▶ _Extracted material_:
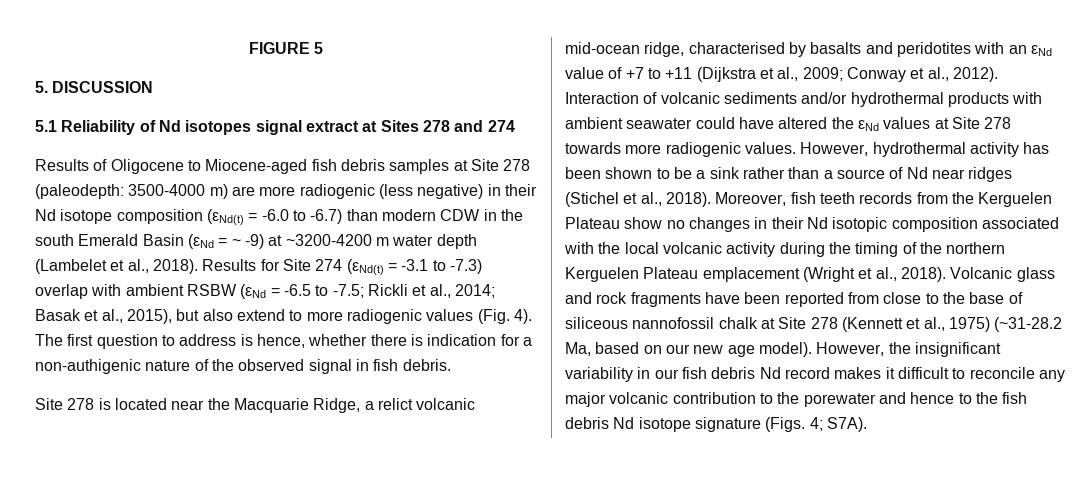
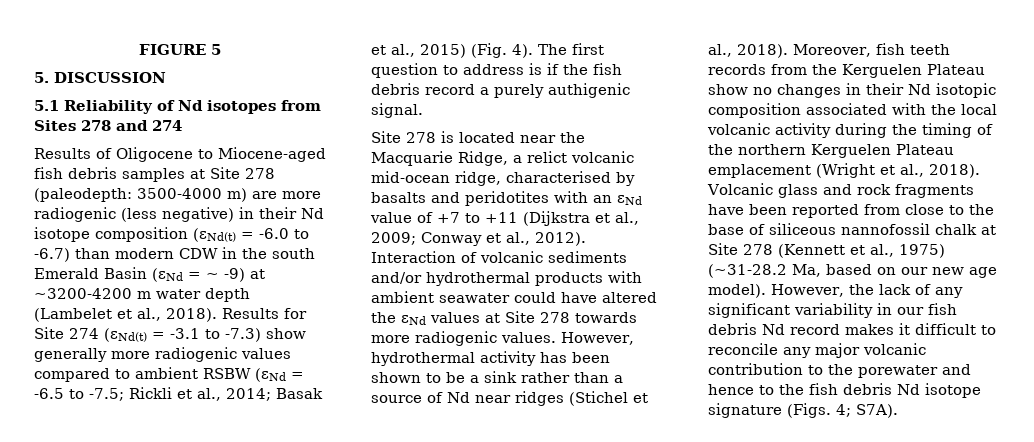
- 5.1 Reliability of Nd isotopes signal extract at Sites 278 and 274
+ 5.1 Reliability of Nd isotopes from Sites 278 and 274
- Results for Site 274 (εNd(t) = -3.1 to -7.3) overlap with ambient RSBW (εNd = -6.5 to -7.5; Rickli et al., 2014; Basak et al., 2015), but also extend to more radiogenic values (Fig. 4).
+ Results for Site 274 (εNd(t) = -3.1 to -7.3) show generally more radiogenic values compared to ambient RSBW (εNd = -6.5 to -7.5; Rickli et al., 2014; Basak et al., 2015) (Fig. 4).
- The first question to address is hence, whether there is indication for a non-authigenic nature of the observed signal in fish debris.
+ The first question to address is if the fish debris record a purely authigenic signal.
- However, the insignificant variability in our fish debris Nd record makes it difficult to reconcile any major volcanic contribution to the porewater and hence to the fish debris Nd isotope signature (Figs. 4; S7A).
+ However, the lack of any significant variability in our fish debris Nd record makes it difficult to reconcile any major volcanic contribution to the porewater and hence to the fish debris Nd isotope signature (Figs. 4; S7A).

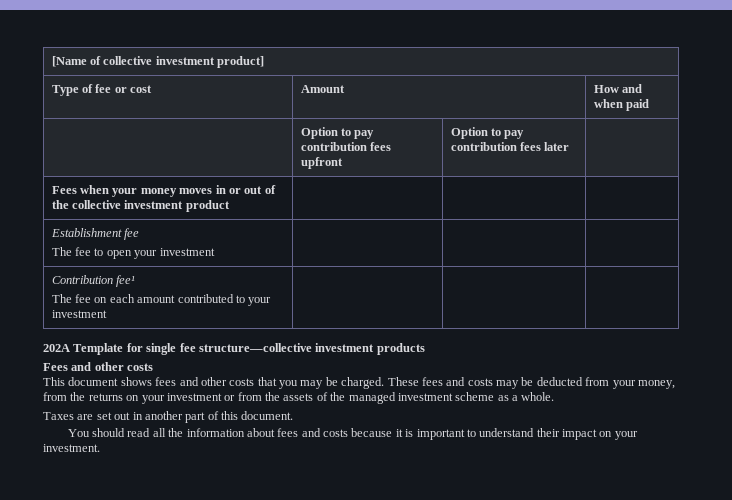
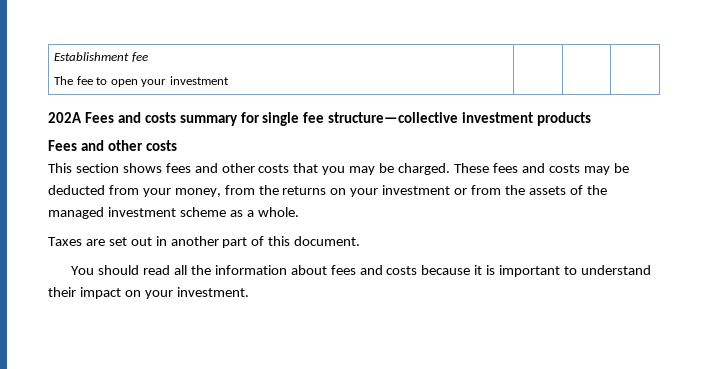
- [Name of collective investment product]
- Type of fee or cost | Amount | How and when paid
- | Option to pay contribution fees upfront | Option to pay contribution fees later |
- Fees when your money moves in or out of the collective investment product | | |
- Contribution fee¹
- The fee on each amount contributed to your investment | | |
- 202A Template for single fee structure—collective investment products
+ 202A Fees and costs summary for single fee structure—collective investment products
- This document shows fees and other costs that you may be charged.
+ This section shows fees and other costs that you may be charged.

▶ _Task prompt_:
Across the entries above, tally the lines that contain the string "authigenic" and give that figure alone.

▶ _Answer to the problem_:
2